Saturday, 29 April 2023

The big bang: "How to Blow Up a Pipeline"


How to Blow Up a Pipeline
 is Kelly Reichardt's Night Moves retooled for more immediate thrills, and the possibility of bigger, louder bangs yet. Falling in stride with a rainbow coalition of concerned young Americans as they descend on West Texas - oil country - with direct action in mind, Daniel Goldhaber's film initially comes off as a touch diffuse and withholding. We join the group in the middle of enacting their latest, ambitious counterattack, and only get flashes of backstory - how each of them got here, why they're doing this - at critical junctures in the operation. These are brisk and to the point; there's always a clock somewhere, ticking or counting down. One activist (American Honey's Sasha Lane, the most recognisable of these fresh faces) has been diagnosed with a terminal illness, and so has arguably less to lose in making a mark or a stand. About the buzzcut-sporting, military-looking dude (Jake Weary), we learn even less, save that the oil company has been threatening to occupy his farmland, and that he really seems to enjoy expectorating into bottles. (His loaded holster, at least, betrays him as someone with access to the heavy-duty weaponry one might need to overturn the status quo.) A scattering of names across the screen; no pack drill.
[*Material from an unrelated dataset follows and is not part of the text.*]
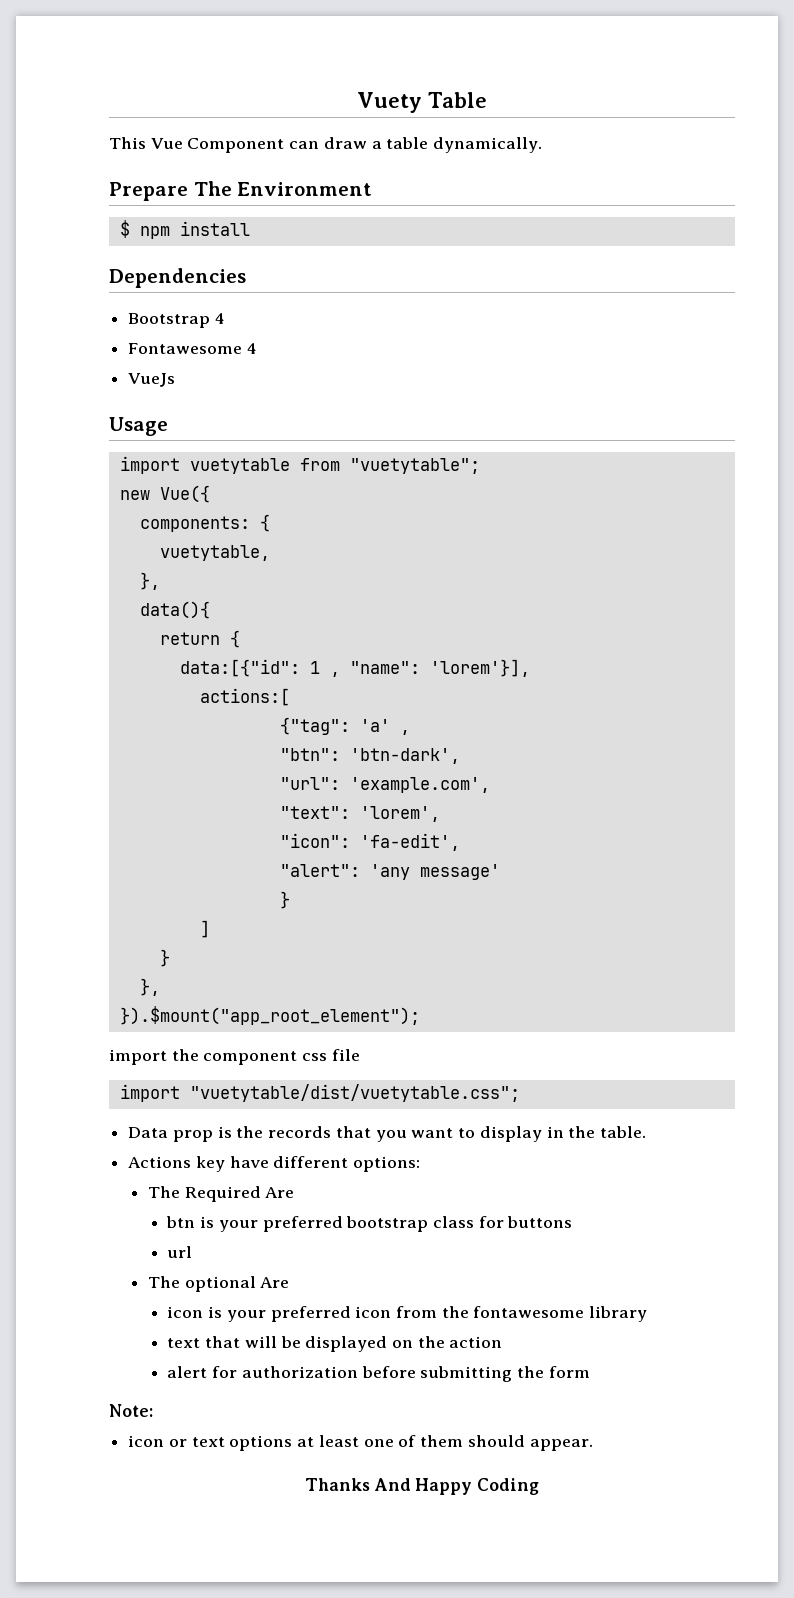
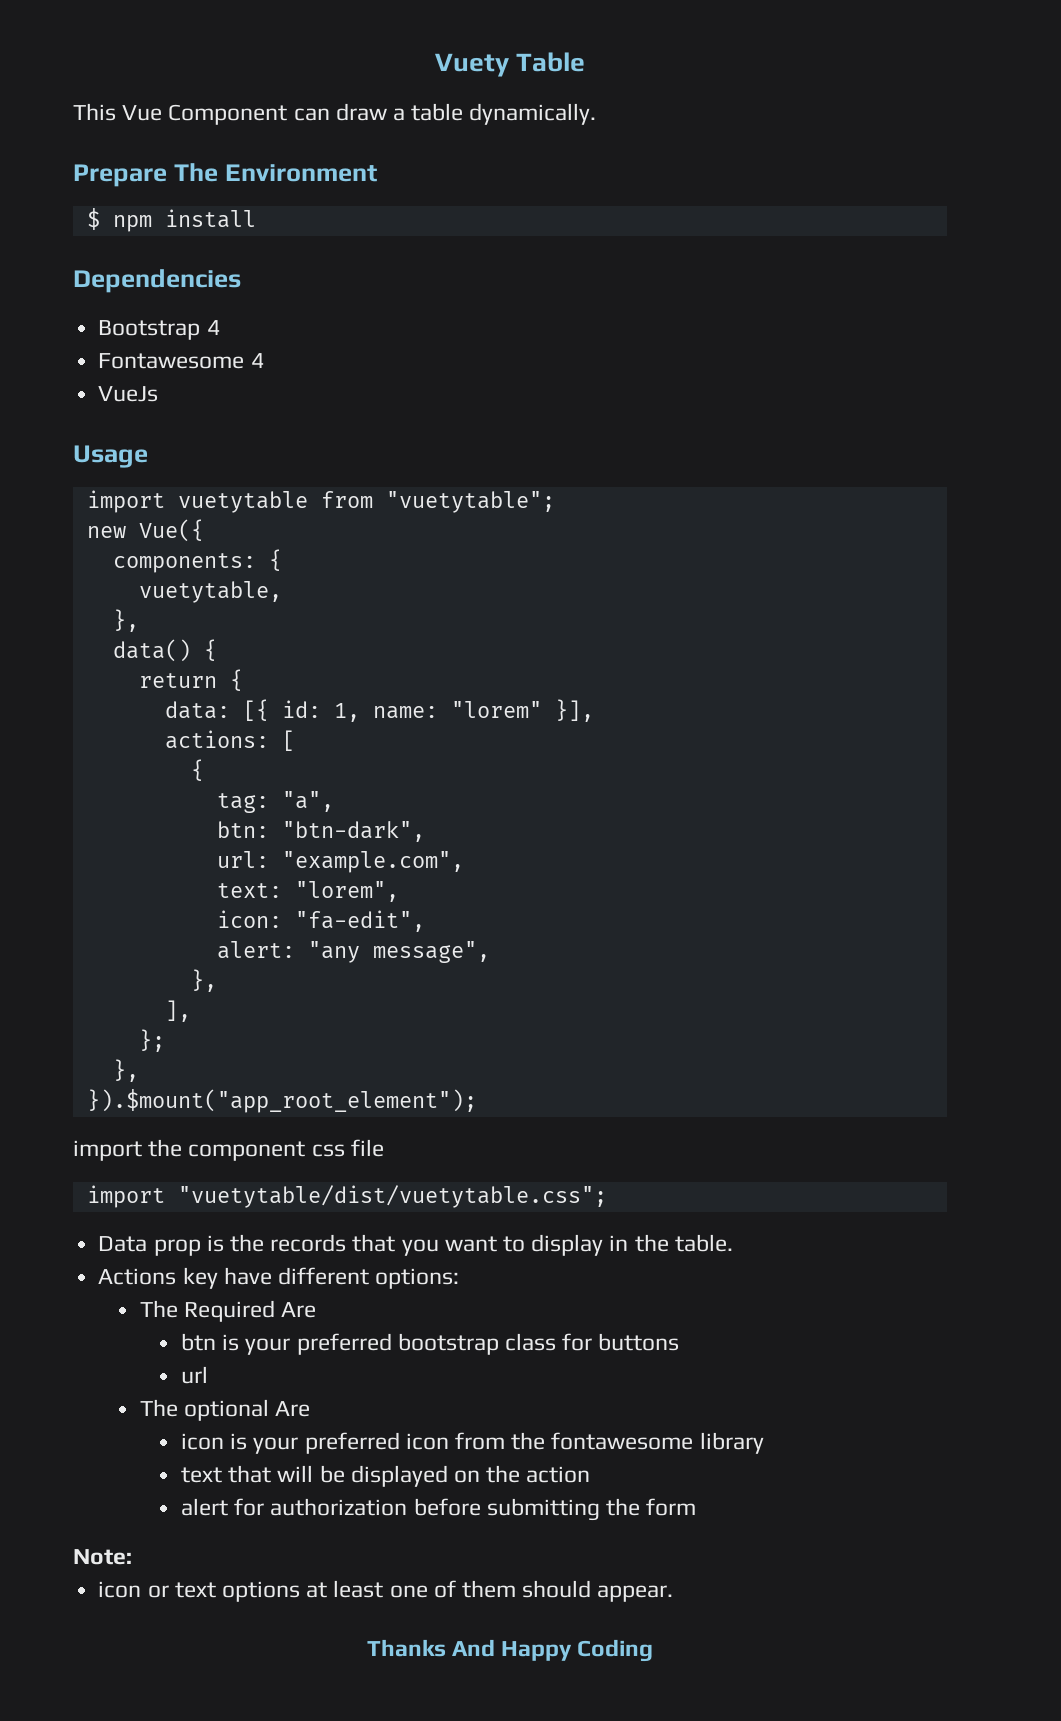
[139,601,210,619] data(){ -> [112,639,217,662] data() {
[179,659,530,677] [199,688,290,706] [279,717,410,735] [279,748,460,764] [279,777,490,793] [279,806,440,822] [279,833,460,851] [279,864,500,880] [279,891,290,909] [199,920,210,938] [159,949,170,967] data:[{"id": 1 , "name": 'lorem'}], // actions:[ // {"tag": 'a' , // "btn": 'btn-dark', // "url": 'example.com', // "text": 'lorem', // "icon": 'fa-edit', // "alert": 'any message' // } // ] // } -> [164,699,594,722] [164,730,295,751] [190,759,204,781] [216,791,334,813] [216,821,425,842] [216,851,464,873] [216,881,399,902] [216,910,425,932] [216,941,490,963] [190,969,217,992] [164,1000,191,1022] [138,1029,165,1052] data: [{ id: 1, name: "lorem" }], // actions: [ // { // tag: "a", // btn: "btn-dark", // url: "example.com", // text: "lorem", // icon: "fa-edit", // alert: "any message", // }, // ], // };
Yet the film has been shrewdly adapted, appearing to have internalised a non-fiction book (by the Swedish author Andreas Malm) that might in other hands have served as the basis for documentary. I wouldn't advise seeing How to Blow Up a Pipeline if you were looking for specific, step-by-step instruction on how to assemble a bomb. (It's false advertising, in that respect.) Yet the characters here all seem to have read, absorbed and clung to the information Malm was disseminating. It feels like the kind of well-thumbed tome the authorities might find among these kids' belongings, stuffed down in a badly charred backpack, should things not go according to plan.

The Reichardt film was finally defined by the characteristic ambivalence of its maker: she was sympathetic to her activists up to a point, but even then tended to regard them as muddled, overly suggestible, more than a little lost. Goldhaber, by contrast, never doubts his protagonists' motives; he takes them for given, which is one reason the new film is both more straightforward and more immediately involving. (Reichardt's film was surveillance; Goldhaber's is embedded reportage.) Several years further down the line, climate action is now a pressing enough concern that it can draw in not just the Trustafarian crusties of eco-warrior stereotype, but passing thrillseekers (represented here by Lukas Gage and Kristine Froseth as a post-Greta Bonnie and Clyde, so turned on by their task they make out at one extraction site), online malcontents, and even grown-ups as diverse as Weary's terse homesteader and Léa Seydoux's mum in the recent One Fine Morning; it may be the one issue on which bipartisan consensus remains possible. (Whether you want to plant seeds or a flag, you still need a planet.) Goldhaber's collective want to do the right thing, and have the energy, resources and willingness to do it, but they're up against a system that has long known how to minimise disruption, even as it maximises destruction. They also display an enforced restlessness that can only make us jittery whenever they're found mixing chemicals or transporting drumfuls of ammonia. The film around them is quietly efficient, establishing personalities and schisms in the ranks without undue showboating or speechifying, and gradually converting one small act of resistance into a matter of life and death. With each lurch towards the objective of the title, Goldhaber lays out his own carefully articulated position on activism. It can be haphazard, yes, and often as messy as loosing soup on a Van Gogh or powder paint on pristine Crucible baize. It may also be the most urgent thing any of us ever do as the world burns.

How to Blow Up a Pipeline is now showing in selected cinemas.